Minutes from the September 2002

CRS meeting:

Total attendance: 16

The meeting started by watching 1/2 hour of the 2002 Trinity College Home Fire Fighting Contest.

Scott then did his usual introductions.

Since this was the September meeting, everyone voted for the president and secretary/treasurer. The results where the same as last year with Scott as president and Walter as secretary/treasurer.

Jake then talked about the new supplement to Nuts and Volts magazine. He also showed everyone Bill Reuhl's article in this magazine entitled "Easier Robotics: Build the Easybot."

Jake showed everyone a really great book that he recently bought called "Practical Electronics for the Inventors" by Paul Scherz.

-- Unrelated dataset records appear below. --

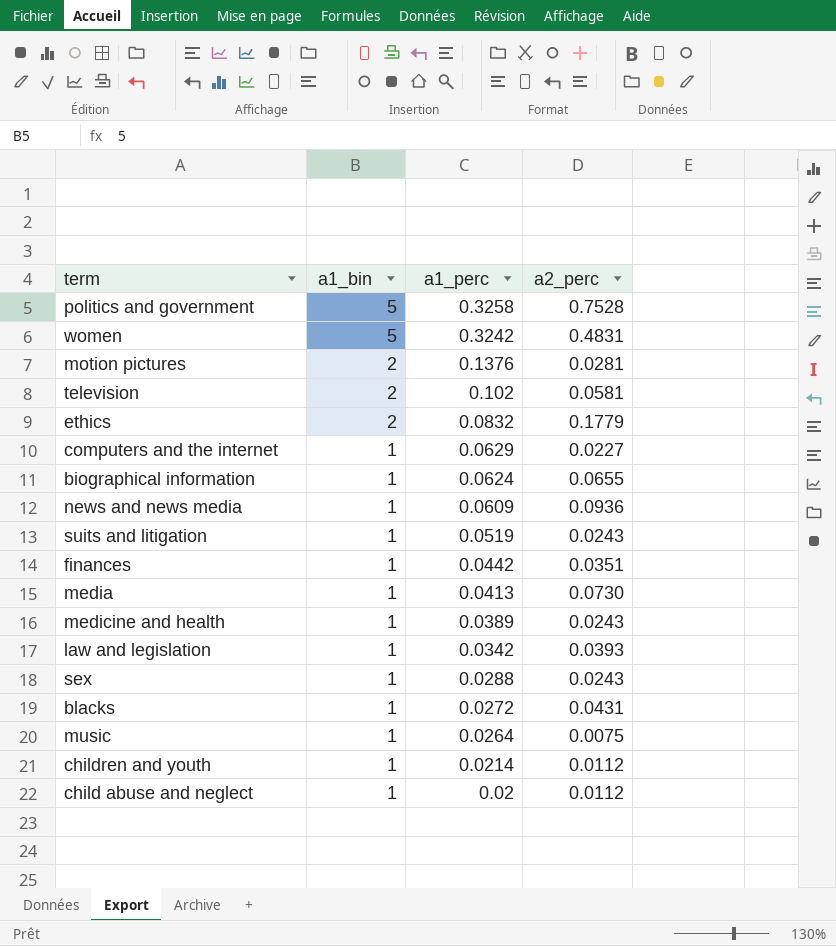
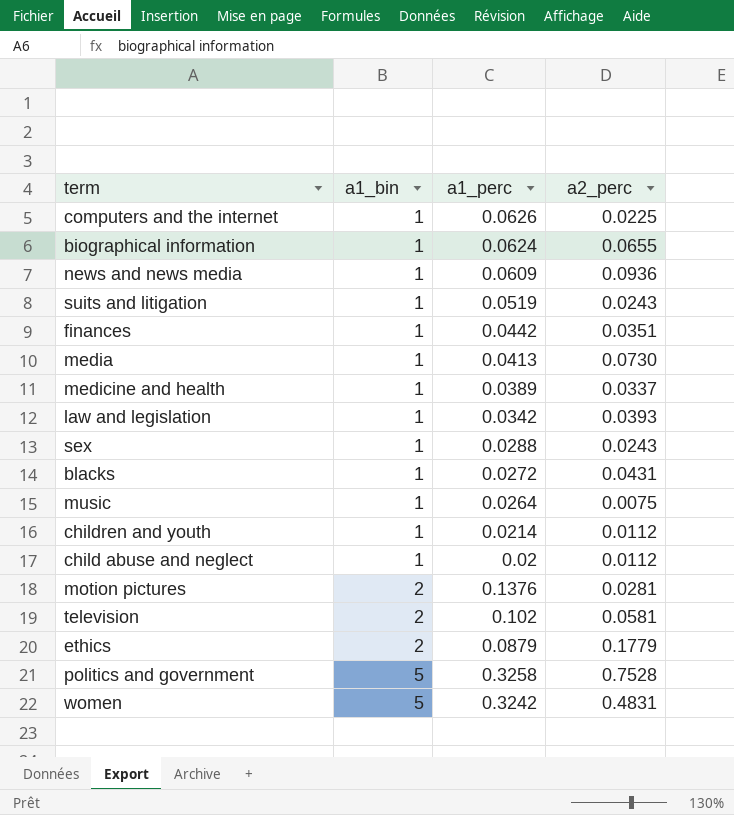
row order: a1_bin descending -> a1_bin ascending
computers and the internet | a1_perc: 0.0629 -> 0.0626
computers and the internet | a2_perc: 0.0227 -> 0.0225
medicine and health | a2_perc: 0.0243 -> 0.0337
ethics | a1_perc: 0.0832 -> 0.0879

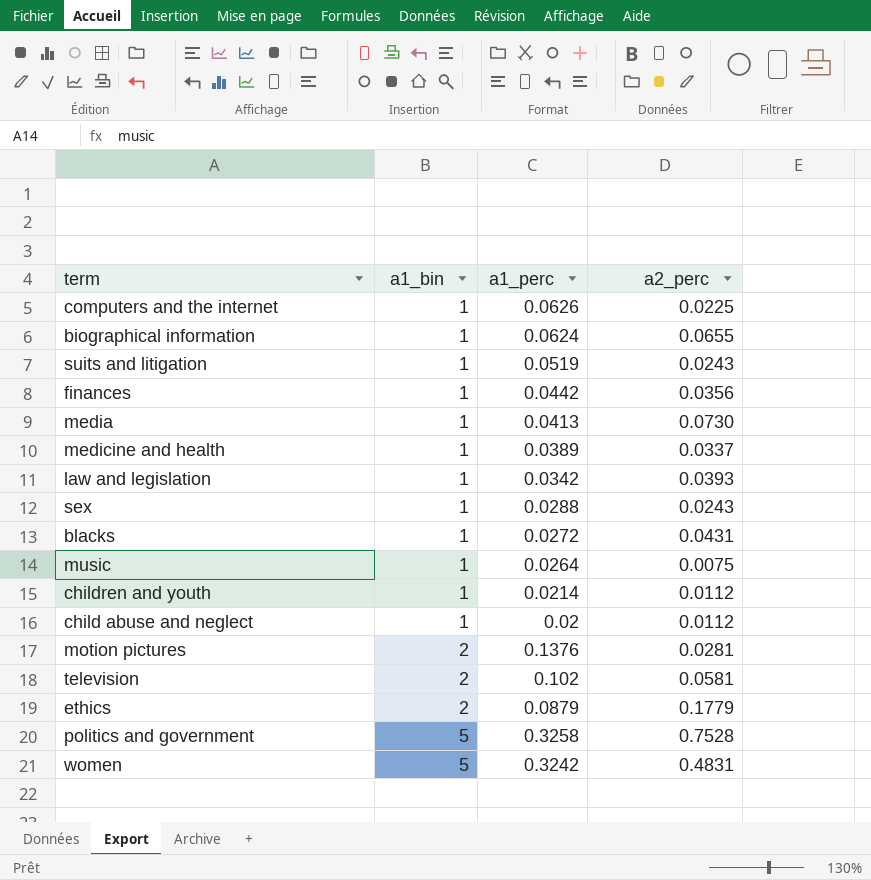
row news and news media: 1 | 0.0609 | 0.0936 -> none
finances | a2_perc: 0.0351 -> 0.0356

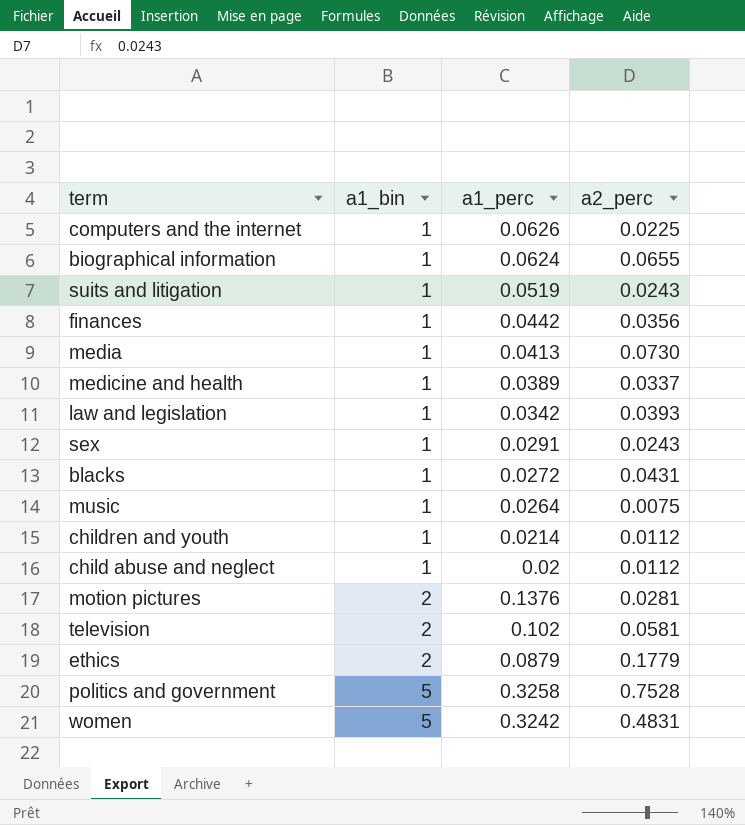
sex | a1_perc: 0.0288 -> 0.0291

"Line following tiles" (brought in by Jake) were then discussed. These are regular floor tiles (white) with black electrical tape on them. The tape was straight on one side and curved on the other, so you could put these tiles together to easily create a line following track for a robot. These tiles where given to Jake by someone from California last April. Looks like we'll have some cool line-following mazes for the bots this year.

The "Junkyard wars" competition was then brought up again, and Jake said that he would put together a box of parts that participants can use to build a robot. This should be ready by next month.

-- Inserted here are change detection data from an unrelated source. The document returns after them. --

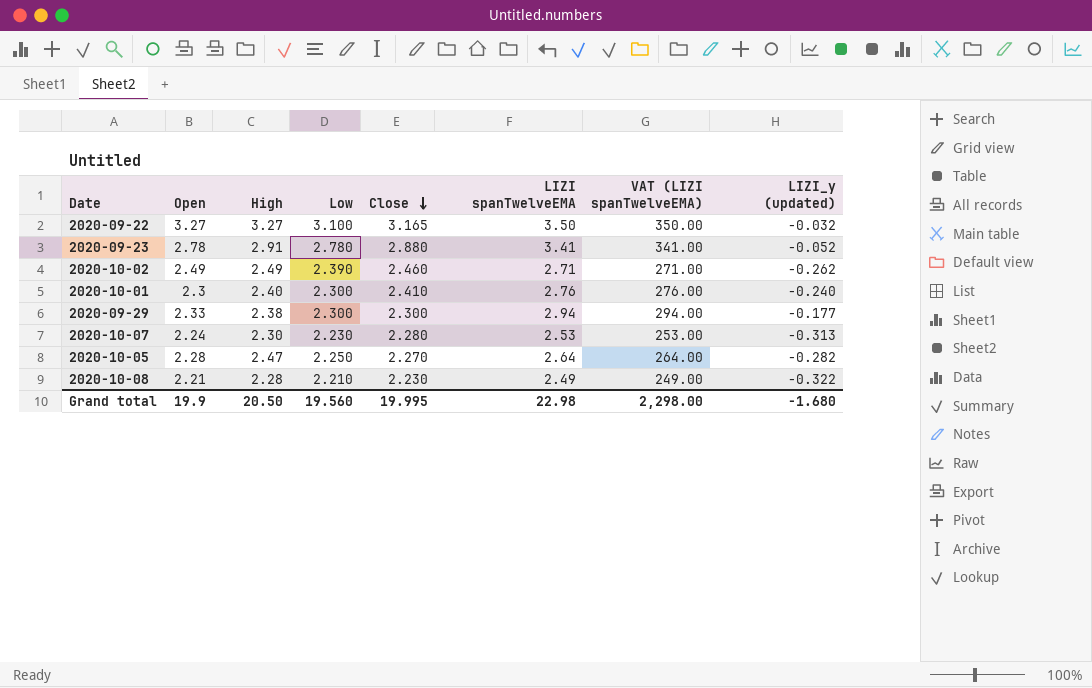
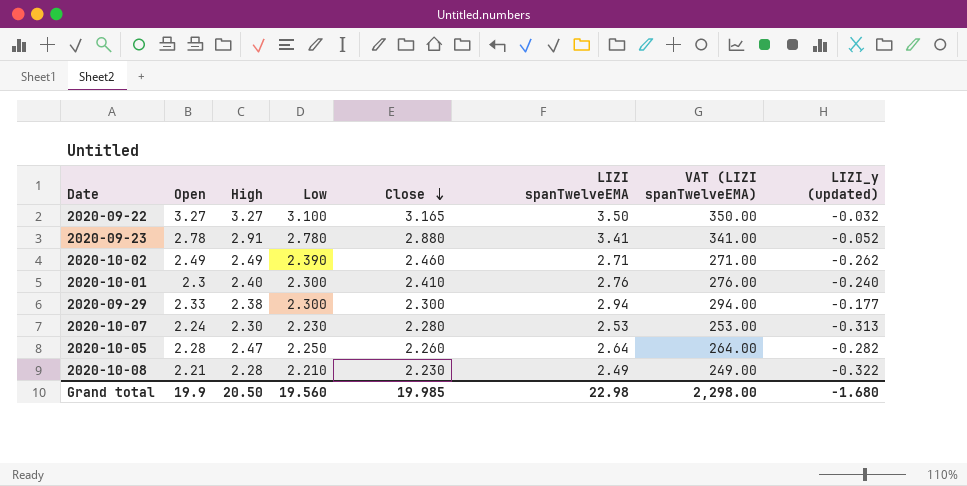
2020-10-05 | Close: 2.270 -> 2.260
Grand total | Close: 19.995 -> 19.985

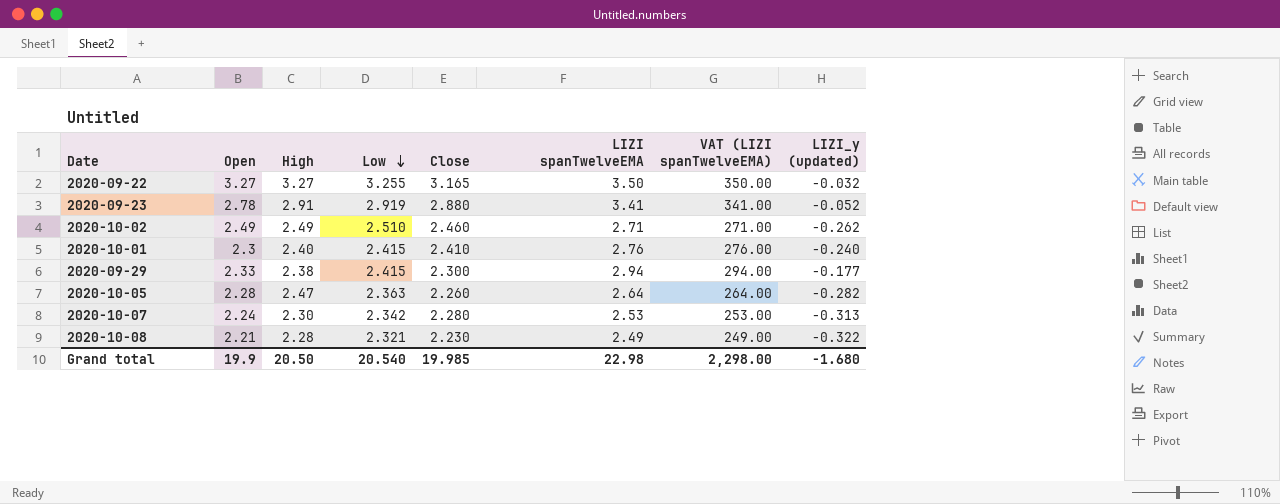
row order: Close descending -> Low descending
2020-09-22 | Low: 3.100 -> 3.255
2020-09-23 | Low: 2.780 -> 2.919
2020-10-02 | Low: 2.390 -> 2.510
2020-10-01 | Low: 2.300 -> 2.415
2020-09-29 | Low: 2.300 -> 2.415
2020-10-05 | Low: 2.250 -> 2.363
2020-10-07 | Low: 2.230 -> 2.342
2020-10-08 | Low: 2.210 -> 2.321
Grand total | Low: 19.560 -> 20.540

Les then sugested a new contest for next month. This is a dead reckoning contest with 4 modes. In the first mode, the robot must move 3 feet forward. In the next one, the robot must move 2 feet forward and 1 foot to the left. The third mode is the same as the second except that the turn is to the right instead of the left. In the last mode the robot is to move 2 feet in all directions (a square). The robot must complete these modes in sequence, and the objective is accuracy and not time (time doesn't matter).

Jim then brought in a demonstration of his new Lego RCX 2.0. The robot would react to different touch sensors (for example if you touched one of his bump sensors, the robot would shake it's head). Good work Jim!

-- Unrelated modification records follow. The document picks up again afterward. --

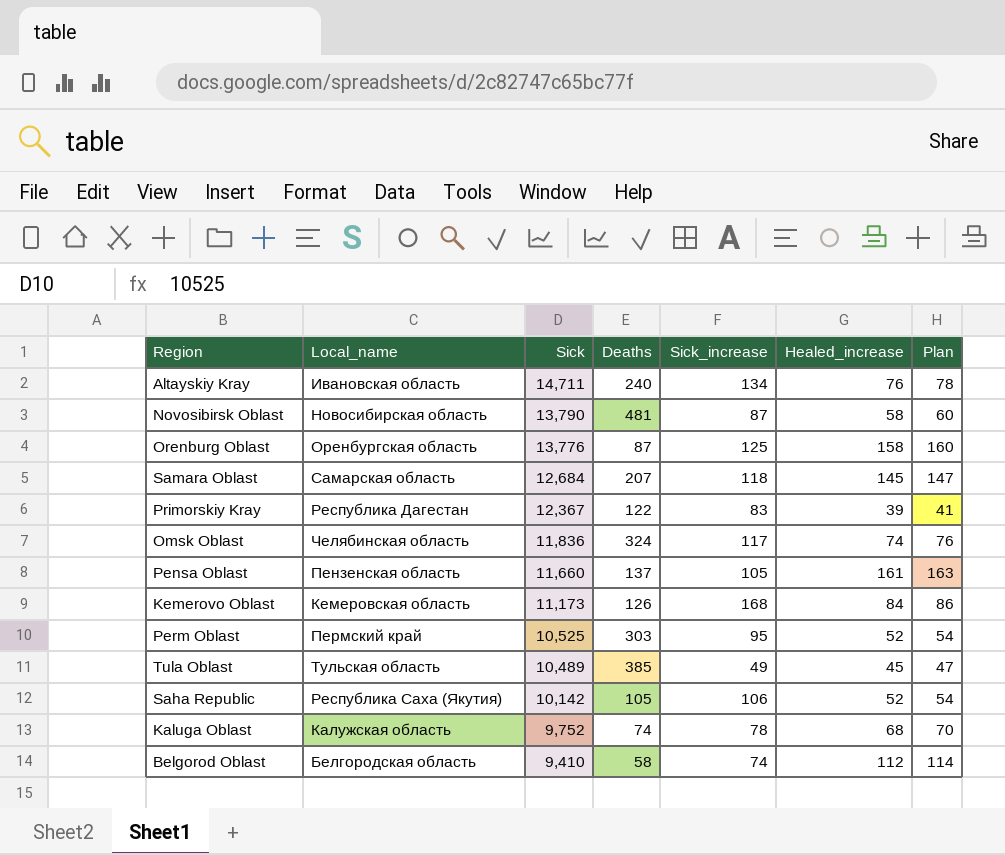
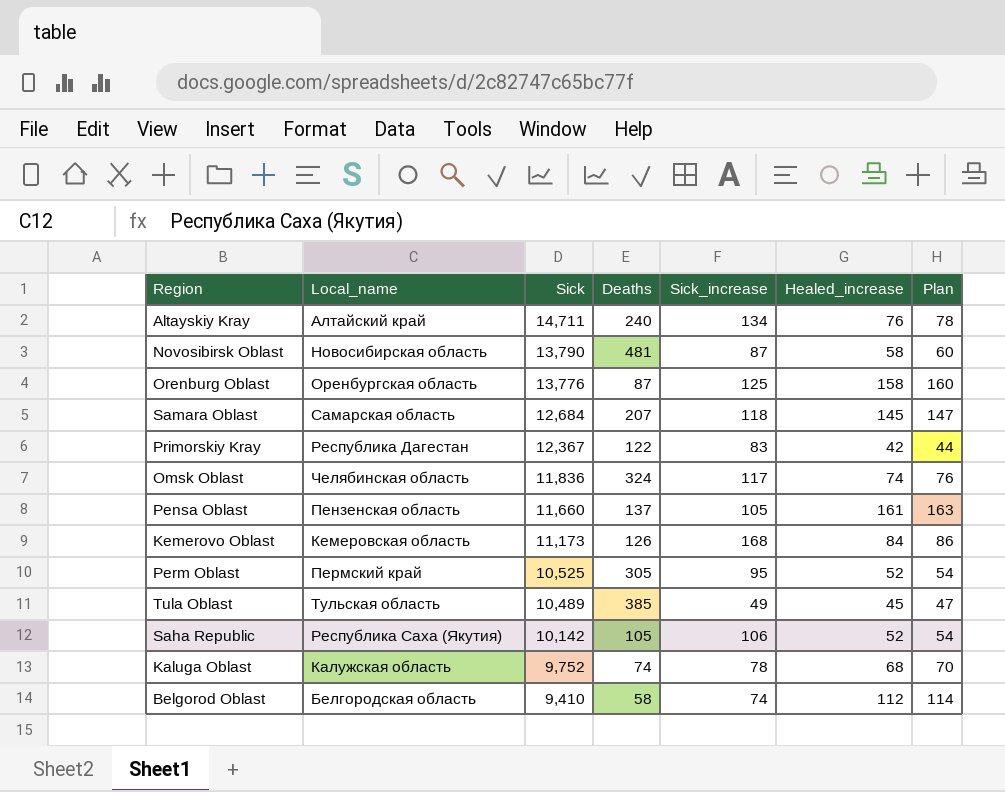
Altayskiy Kray | Local_name: Ивановская область -> Алтайский край
Primorskiy Kray | Healed_increase: 39 -> 42
Primorskiy Kray | Plan: 41 -> 44
Perm Oblast | Deaths: 303 -> 305

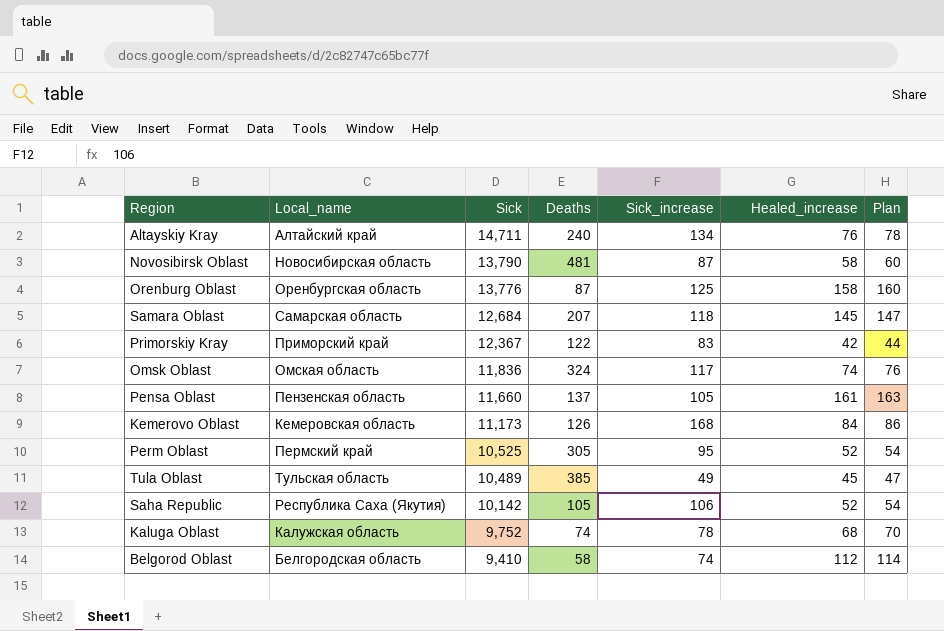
Primorskiy Kray | Local_name: Республика Дагестан -> Приморский край
Omsk Oblast | Local_name: Челябинская область -> Омская область

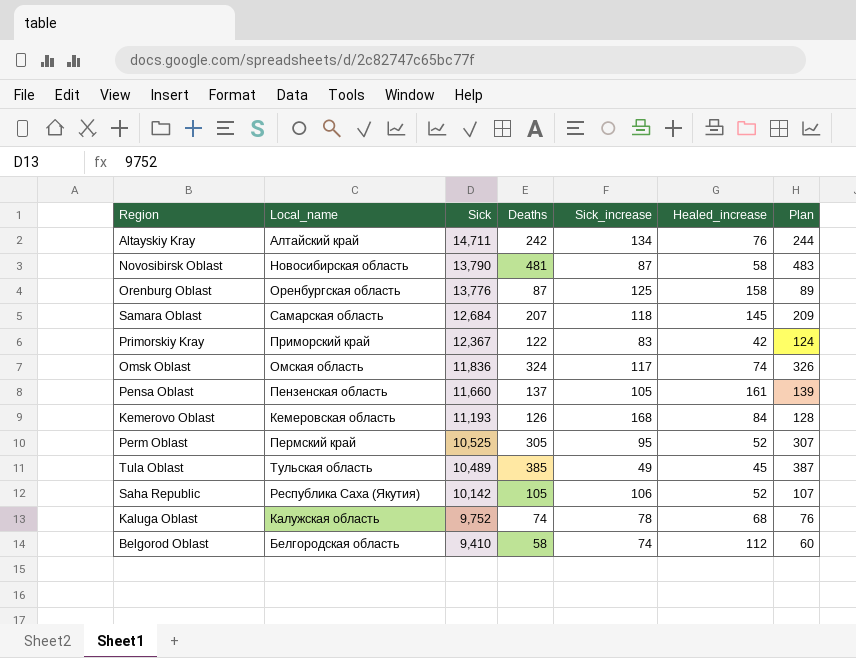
column Plan | formula: [Healed_increase] + 2 -> [Deaths] + 2
Altayskiy Kray | Deaths: 240 -> 242
Kemerovo Oblast | Sick: 11,173 -> 11,193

Marc W. then demonstrated his Lego brick organizer. It had a large conveyor belt on which you would place a Lego brick (white, black, or blue) and the RCX would detect which color the brick was and push it into the appropriate container. Very nice work!

A member gave everyone the following URL:


That will take you to a web site describing several home made Lego sensors.

A demonstration on how to use Oscilloscopes was then given by Jake. He showed everyone sine, square, and triangle waves. He also showed how to measure these waves. This prompted some friendly competition in generating Lissajous figures. Marc won that one!

Then, Marc W. attached his Lego RCX input to the Oscilloscope to show how the RCX handled the sensors with only two wires. It was neat to see how the RCX handled the input.